Mortality determined from the time of diagnosis also tended to be higher in the rapid progressors (HR 1.5, 95% CI 0.81 to 2.87, P=0.18).
Among rapid progressors, significantly more patients were:
  • Male (odds ratio 6.5, 95% CI 1.4 to 29.5, P=0.006).
  • Ever smokers (OR 3.04, 95% CI 1.1 to 8.3, P=0.04).
  • Current smokers (OR 7.1, 95% CI 1.2 to 40.9, P=0.02)
These rapid progressors, though, were not simply patients presenting at a different stage of disease or an acute exacerbation, the researchers said. Their physiologic, radiologic, and histopathologic parameters were similar to those of slow progressors.
Socioeconomic and educational background -- which can influence when patients seek treatment -- as well as initial treatment were similar between groups, they said. And there were no differences between rapid and slow progressors in pack-years smoked.
Nor were there baseline differences in age, lung function alterations, oxygen saturation, extent of changes seen on high resolution computed tomography, or bronchoalveolar lavage cellular profile, the researchers noted.
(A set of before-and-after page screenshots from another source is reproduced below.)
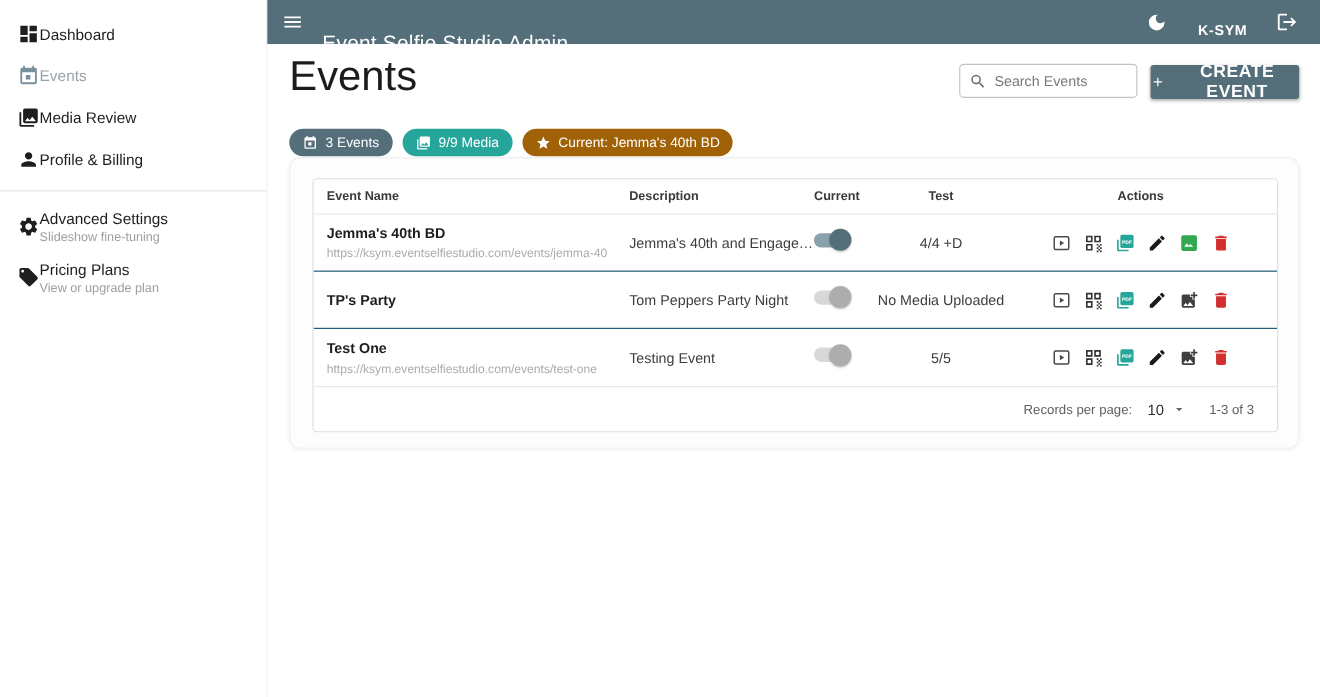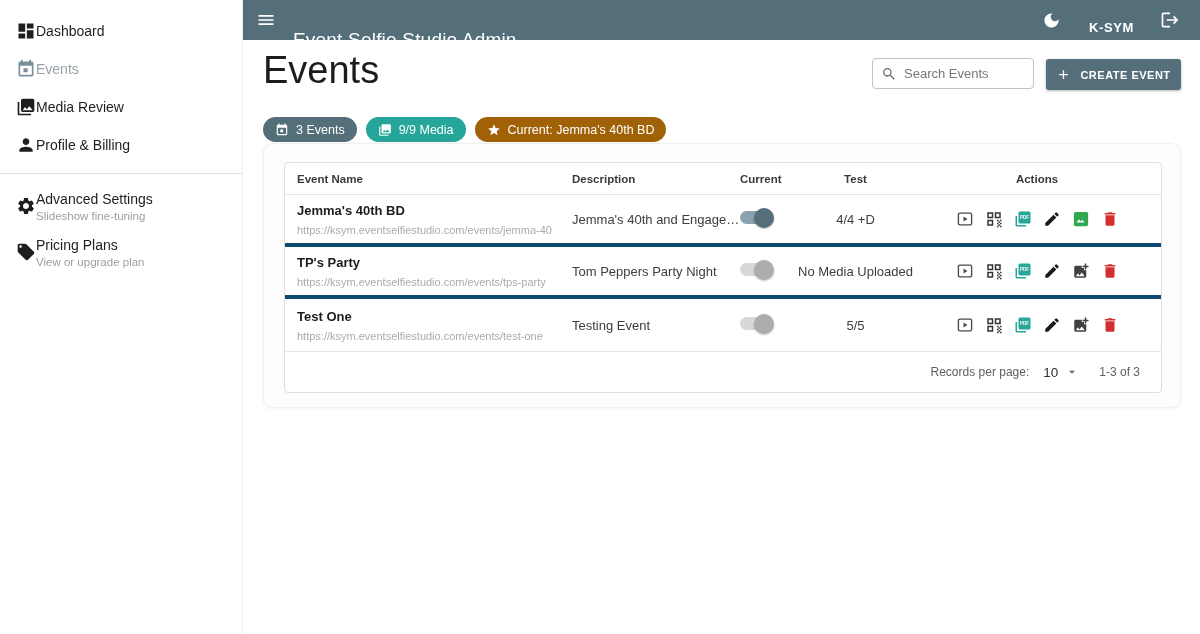"CREATE EVENT" .create-btn { font-size: 11px -> 16px }
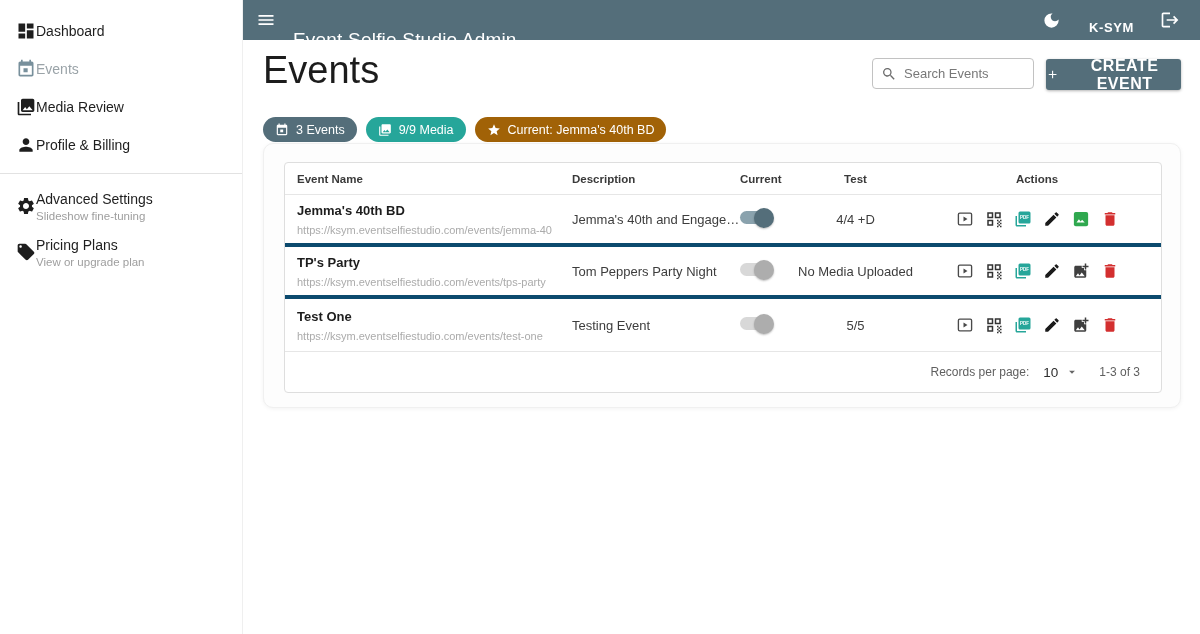"Jemma's 40th BD" .trow { border-bottom: 4px solid #0c4a6e -> 1px solid #0c4a6e }
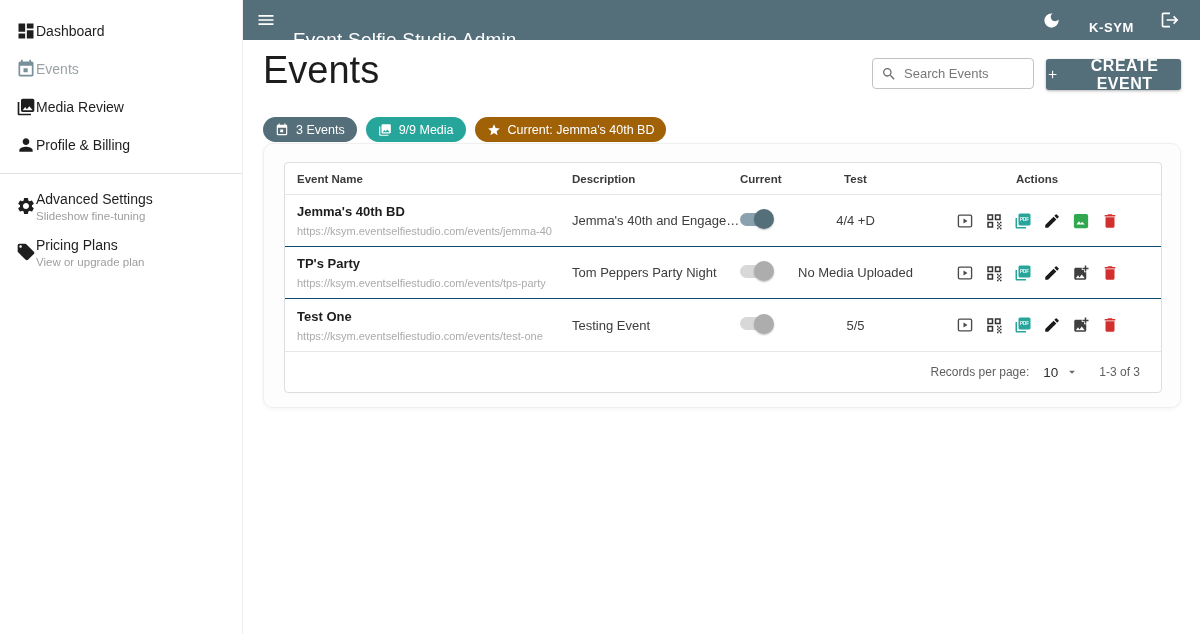"https://ksym.eventselfiestudio.com/events/tps-pa" div.eurl { html: <div>https://ksym.eventselfiestudio.com/events/tps-party</div> -> none }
Lung biopsies done on 31% of patients showed no differences in baseline morphology for interstitial inflammation, pulmonary hypertension changes, smooth muscle hyperplasia, type 2 cell hyperplasia, or extent of fibrosis or honeycombing.
However, Dr. Selman wrote, there were important differences showing that "rapid progressors appear to represent a distinct biological phenotype among patients with idiopathic pulmonary fibrosis."
In a global gene expression analysis in a subset of patients, the researchers found that 437 genes were expressed differently between groups.
Rapid progressors overexpressed genes involved in morphogenesis, oxidative stress, migration and proliferation, and fibroblast and smooth muscle cell function.
This upregulation was seen on immunohistochemistry for the adenosine-2B receptor, which is involved in a key process of fibrotic remodeling, and prominin-1/CD133, which is found in hematopoietic stem cells and embryonic epithelium.
Furthermore, bronchoalveolar lavage showed that rapid progressors had more than a twofold increase in active matrix metalloproteinase-9, which may contribute to abnormal tissue repair and remodeling, compared with slow progressors.
Rapid progressors also had higher fibroblast migration than slow progressors (238% versus 123%, P<0.05) or controls (238% versus 30%, P<0.01).
While these subgroup studies were of limited size, "the relatively stringent selection of genes, the protein verification by immunohistochemistry on additional samples, and the biological relevance of the genes suggest that our results are biologically meaningful," the investigators wrote.
They also noted, however, that their study was preliminary and limited by retrospective data collection and dependence on patient recall of symptom duration.
However, "taken together with reports of the impact of acute exacerbations of idiopathic pulmonary fibrosis on morbidity and mortality, our results further highlight the variability in the progression and outcome of [the disease]," they concluded.
"These findings may explain, in part, the difficulty in obtaining significant and reproducible results in studies of therapeutic interventions in patients with idiopathic pulmonary fibrosis," they added.
The study was partially supported by a grant from the Universidad Nacional Autónoma de México. One of the researchers was supported by grants from the National Institutes of Health and by a donation from the Simmons family. The researchers reported no conflicts of interest.